Record set:
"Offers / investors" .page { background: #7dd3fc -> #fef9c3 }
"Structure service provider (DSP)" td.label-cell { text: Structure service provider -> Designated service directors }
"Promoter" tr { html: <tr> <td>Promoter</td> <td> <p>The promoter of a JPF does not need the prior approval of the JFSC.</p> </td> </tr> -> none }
---
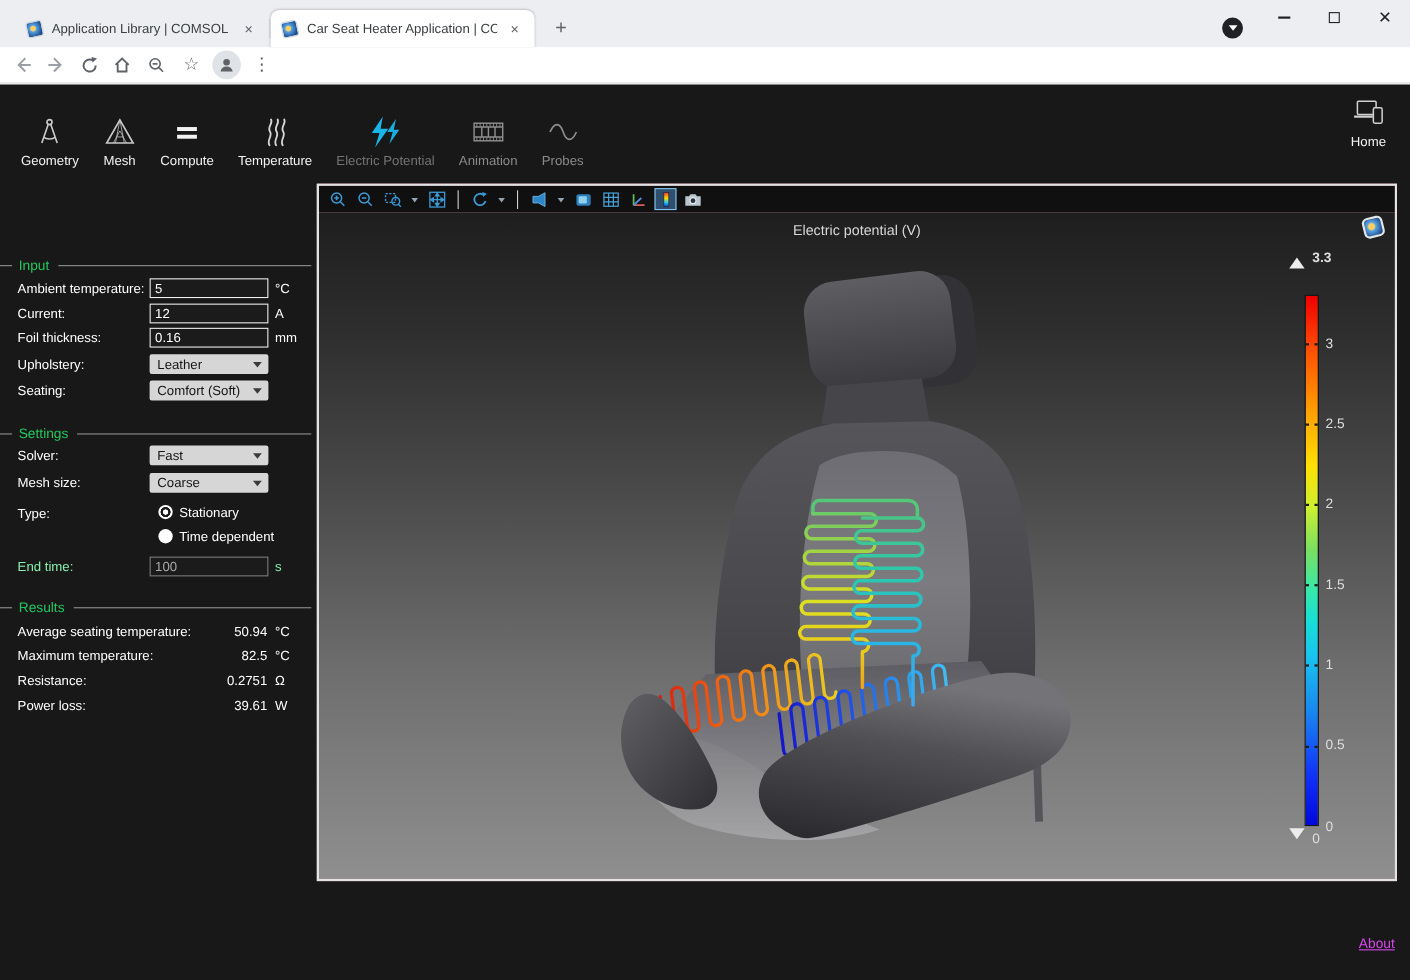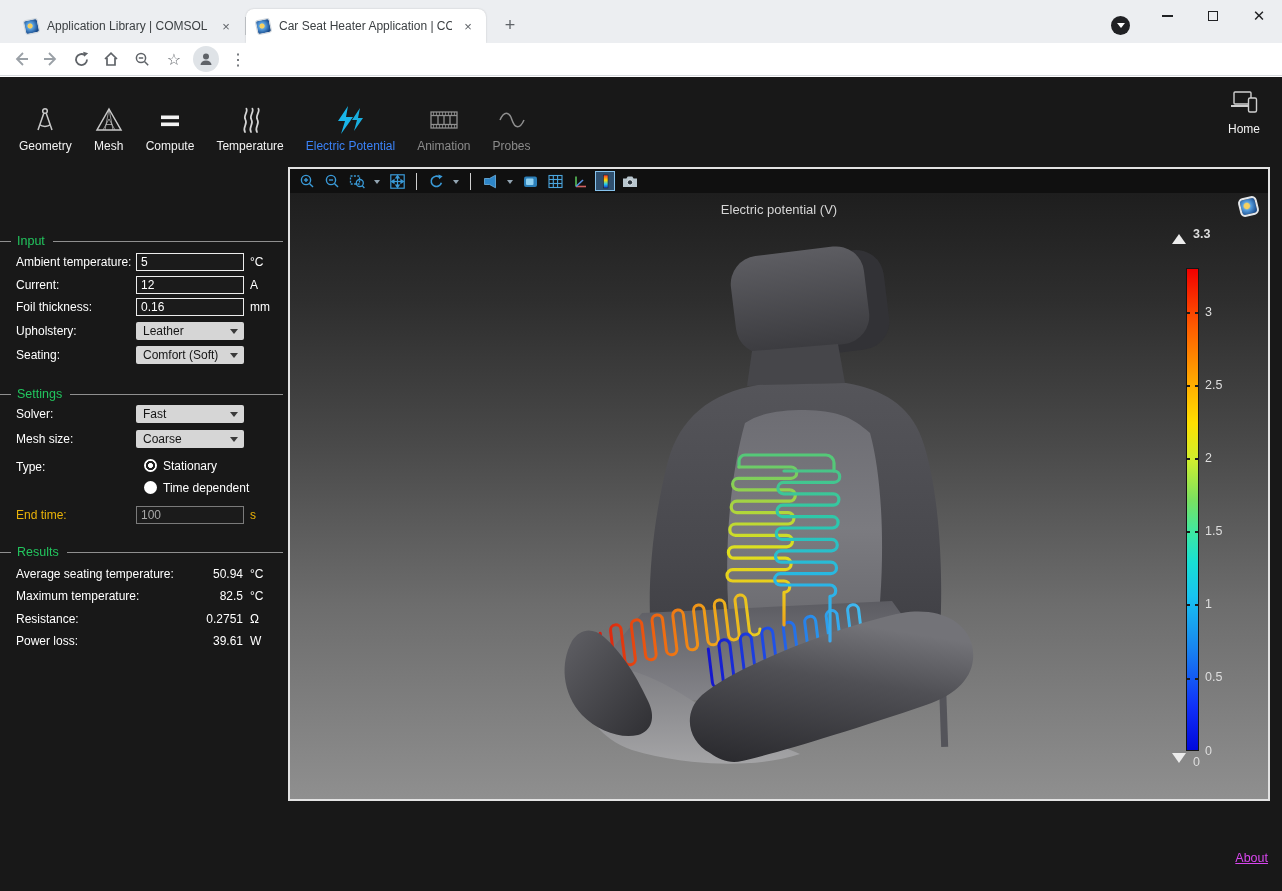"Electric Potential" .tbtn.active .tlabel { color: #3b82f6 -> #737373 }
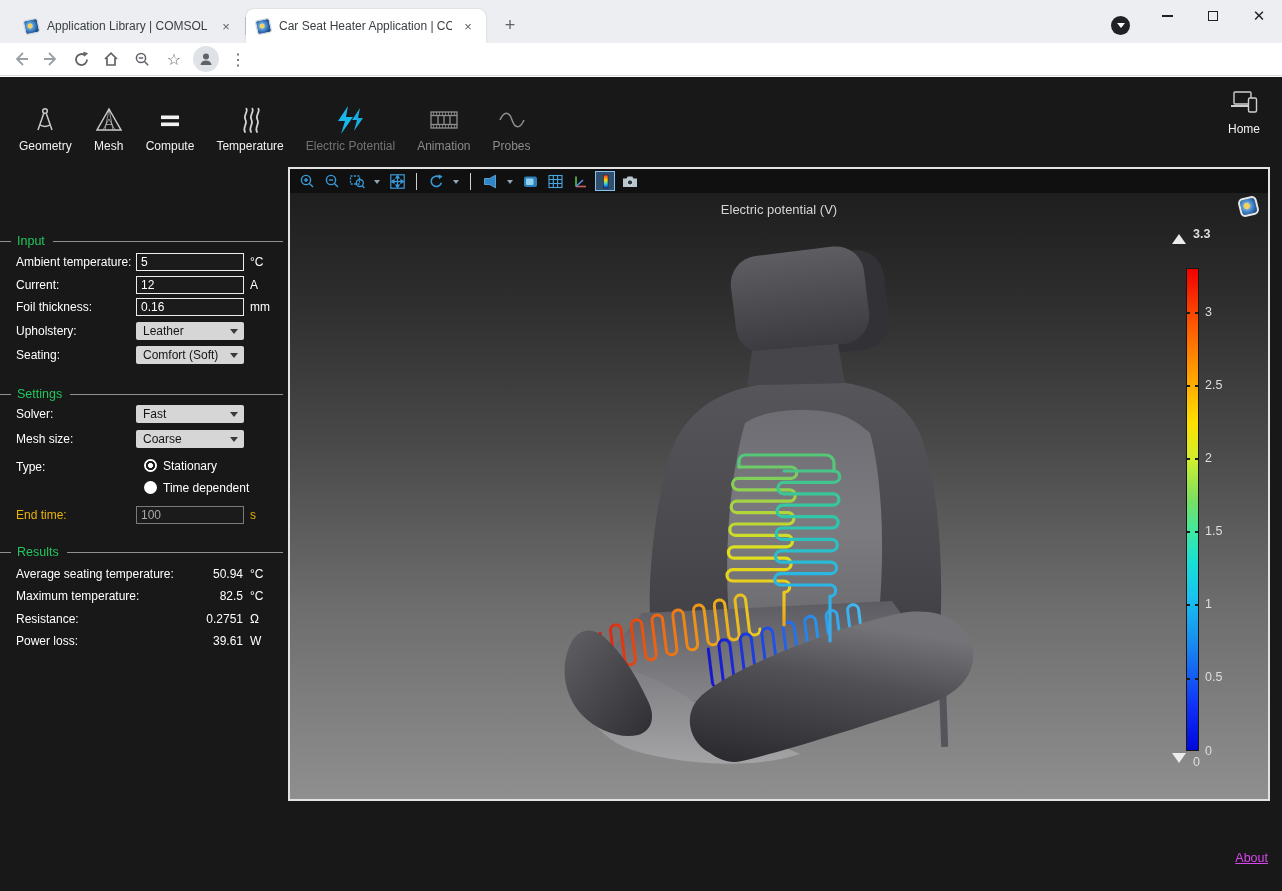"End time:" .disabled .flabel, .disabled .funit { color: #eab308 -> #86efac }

What you need to do:
Here the output must be the lines above from the line with "background: #7dd3fc ->" to the line with "html: <tr> <td>Promoter</td>", both included, duplicated word for word and nothing else.

Output:
"Offers / investors" .page { background: #7dd3fc -> #fef9c3 }
"Structure service provider (DSP)" td.label-cell { text: Structure service provider -> Designated service directors }
"Promoter" tr { html: <tr> <td>Promoter</td> <td> <p>The promoter of a JPF does not need the prior approval of the JFSC.</p> </td> </tr> -> none }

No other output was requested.